A framework called DP-3T developed for use in Switzerland, which uses the decentralised method, is also to be adopted in Estonia, while Austria is considering using it as well.
Gould said NHSX is “working with Apple and Google”, but the NHS later clarified it would not be adopting the companies’ contact-tracing architecture.
Gould said users would be able to delete the app and all data associated with it at any time.
“The data will only ever be used for NHS care, management, evaluation and research,” he said, adding that future releases would give users the ability to voluntarily provide more data about themselves to help the NHS identify virus hotspots and trends.
If changes are made to how the app operates, the NHS is to explain those changes and what they mean in plain English.
The NHS plans to publish its key security and privacy designs, along with the app’s source code, in order to allow privacy experts to evaluate the technology.

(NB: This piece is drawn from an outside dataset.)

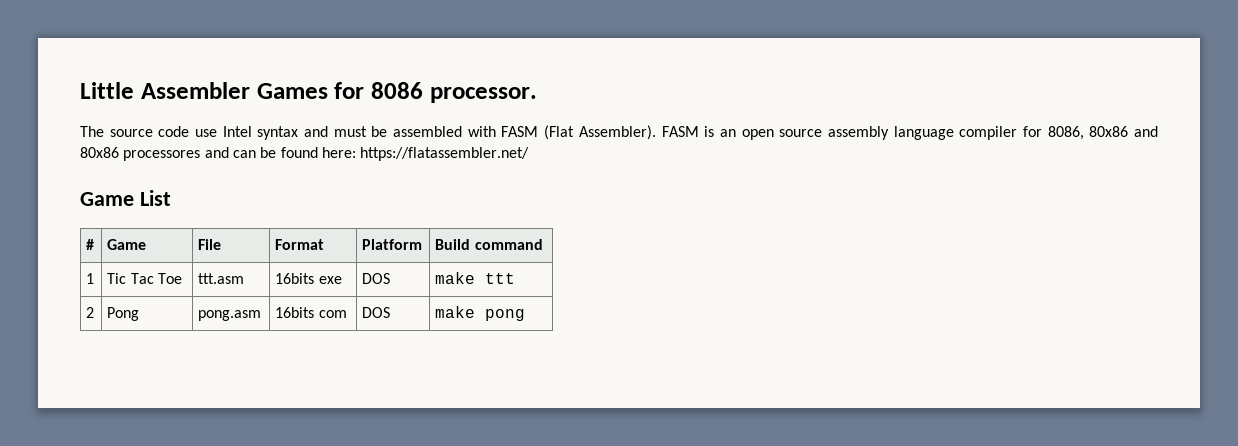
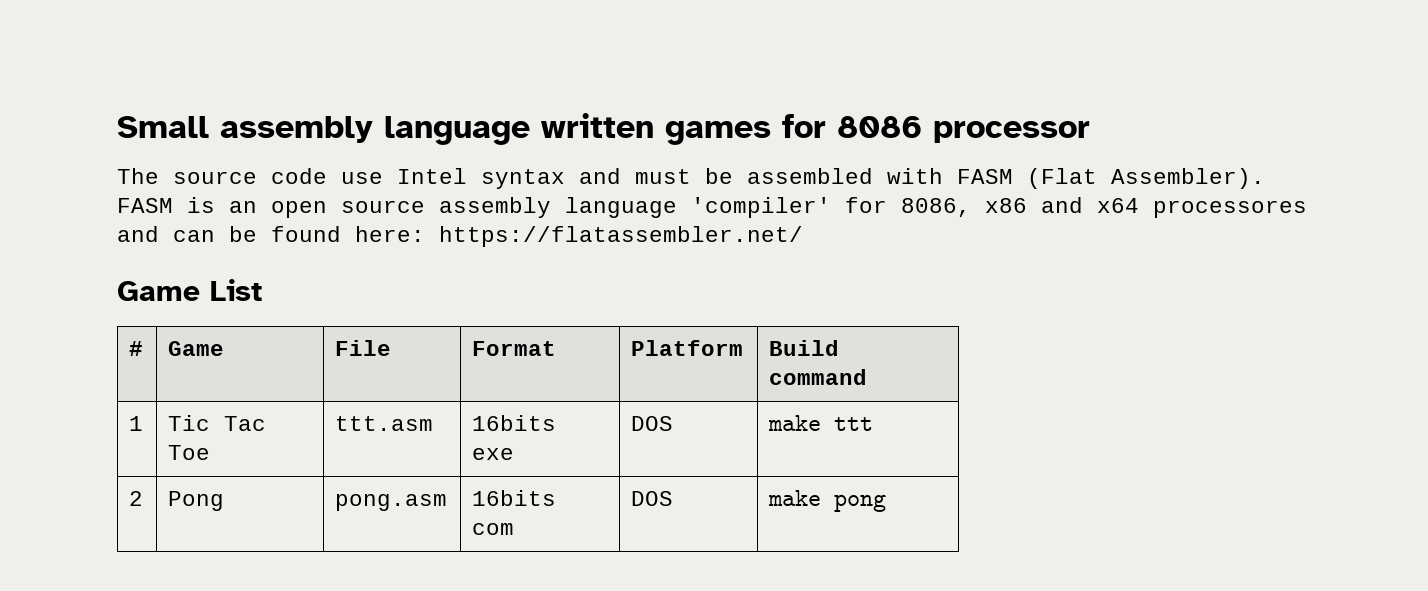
- Little Assembler Games for 8086 processor.
+ Small assembly language written games for 8086 processor
- FASM is an open source assembly language compiler for 8086, 80x86 and 80x86 processores and can be found here: https://flatassembler.net/
+ FASM is an open source assembly language 'compiler' for 8086, x86 and x64 processores and can be found here: https://flatassembler.net/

“Patient confidentiality is built in to the NHS,” Gould said.
The NHS has established an ethics advisory board for the app and is working on its development with the Information Commissioner, the National Data Guardian’s Panel and the Centre for Data Ethics and Innovation, as well as representatives from Understanding Patient Data and volunteers providing a patient perspective.
Gould said user-testing is “at the heart” of the app’s design process, adding that an independent technical assurance board is evaluating the technology for stability, resilience, security, performance, usability and effectiveness.
“We have worked quickly to build the app because that is what the situation demands,” Gould said. “But we have not let that urgency compromise our commitment to transparency, ethics and the law.”
The app is already in alpha testing at a Royal Air Force base, with the health secretary saying trials are “going well”.
Privacy experts have warned of the dangers to individual liberties posed by governments’ responses to the coronavirus, with Privacy International warning that tracing measures must be “temporary, necessary, and proportionate”.
“When the pandemic is over, such extraordinary measures must be put to an end and held to account,” the group said in a statement.
But a think-tank said compromises to privacy may be a “price worth paying” for containing the coronavirus.
The Tony Blair Institute for Global Change (TBI) said last week that the only alternatives to increased surveillance could be an overwhelmed health system or economic shutdown.